Exercise requirements = If a line of the data contains the word "ريان", it is counted; report how many such lines there are and nothing else.

The records =

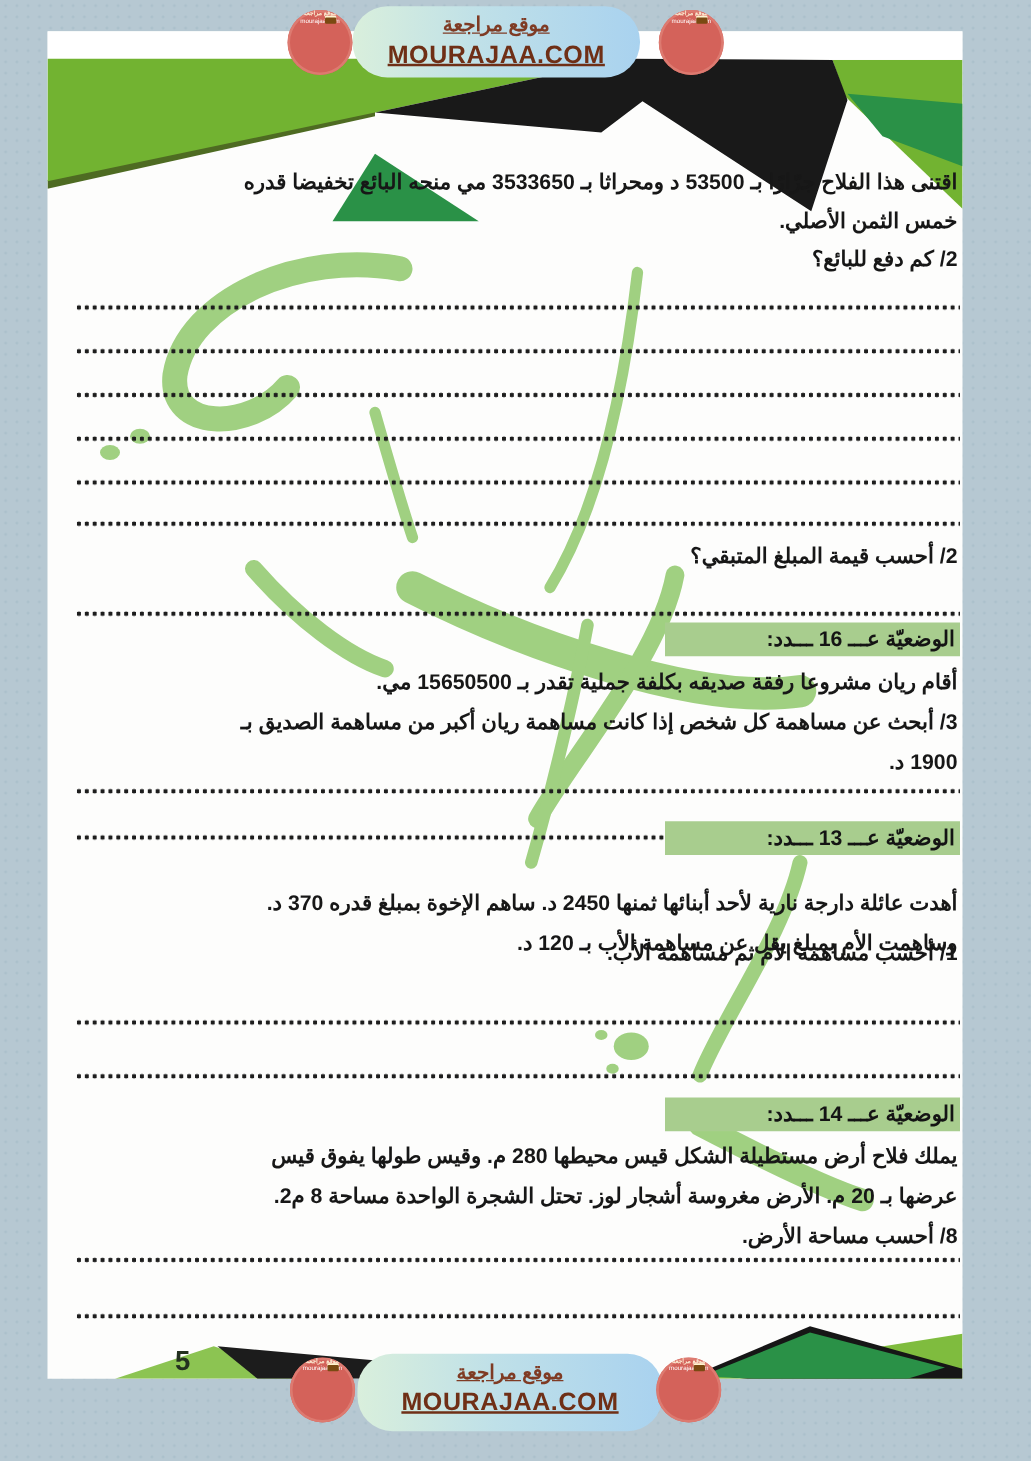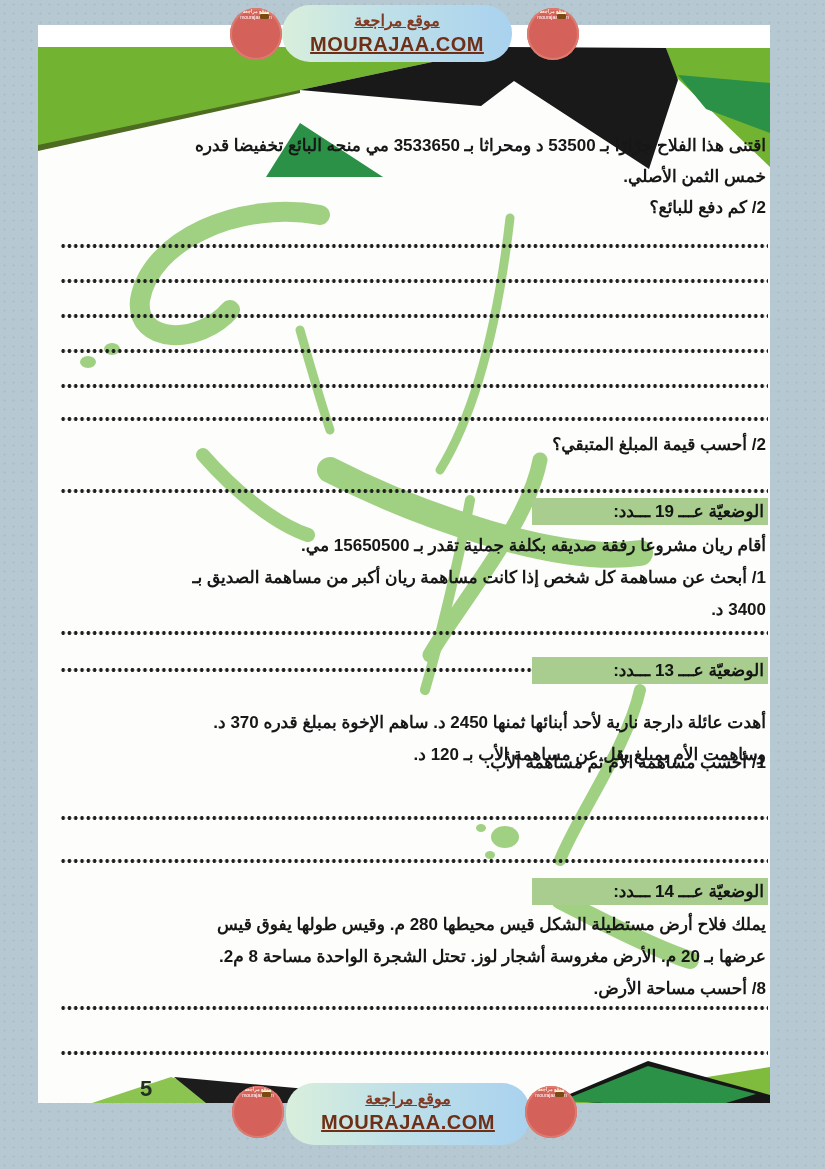--- a/index.html
+++ b/index.html
@@ -114,24 +114,24 @@
     <div class="dots" style="top:218px"></div>
     <div class="dots" style="top:253px"></div>
     <div class="dots" style="top:288px"></div>
     <div class="dots" style="top:323px"></div>
     <div class="dots" style="top:358px"></div>
     <div class="dots" style="top:391px"></div>
 
     <div class="txt" style="top:407px">2/ أحسب قيمة المبلغ المتبقي؟</div>
     <div class="dots" style="top:463px"></div>
 
-    <div class="bar" style="top:473px">الوضعيّة عـــ 19 ـــدد:</div>
+    <div class="bar" style="top:473px">الوضعيّة عـــ 16 ـــدد:</div>
     <div class="txt" style="top:508px">أقام ريان مشروعا رفقة صديقه بكلفة جملية تقدر بـ 15650500 مي.</div>
-    <div class="txt" style="top:540px">1/ أبحث عن مساهمة كل شخص إذا كانت مساهمة ريان أكبر من مساهمة الصديق بـ</div>
-    <div class="txt" style="top:572px">3400 د.</div>
+    <div class="txt" style="top:540px">3/ أبحث عن مساهمة كل شخص إذا كانت مساهمة ريان أكبر من مساهمة الصديق بـ</div>
+    <div class="txt" style="top:572px">1900 د.</div>
     <div class="dots" style="top:605px"></div>
     <div class="dots" style="top:642px"></div>
 
     <div class="bar" style="top:632px">الوضعيّة عـــ 13 ـــدد:</div>
     <div class="txt" style="top:685px">أهدت عائلة دارجة نارية لأحد أبنائها ثمنها 2450 د.  ساهم الإخوة بمبلغ قدره 370 د.</div>
     <div class="txt" style="top:717px">وساهمت الأم بمبلغ يقل عن مساهمة الأب بـ 120 د.</div>
     <div class="txt" style="top:725px">1/ أحسب مساهمة الأم ثم مساهمة الأب.</div>
     <div class="dots" style="top:790px"></div>
     <div class="dots" style="top:833px"></div>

Answer for the task = 3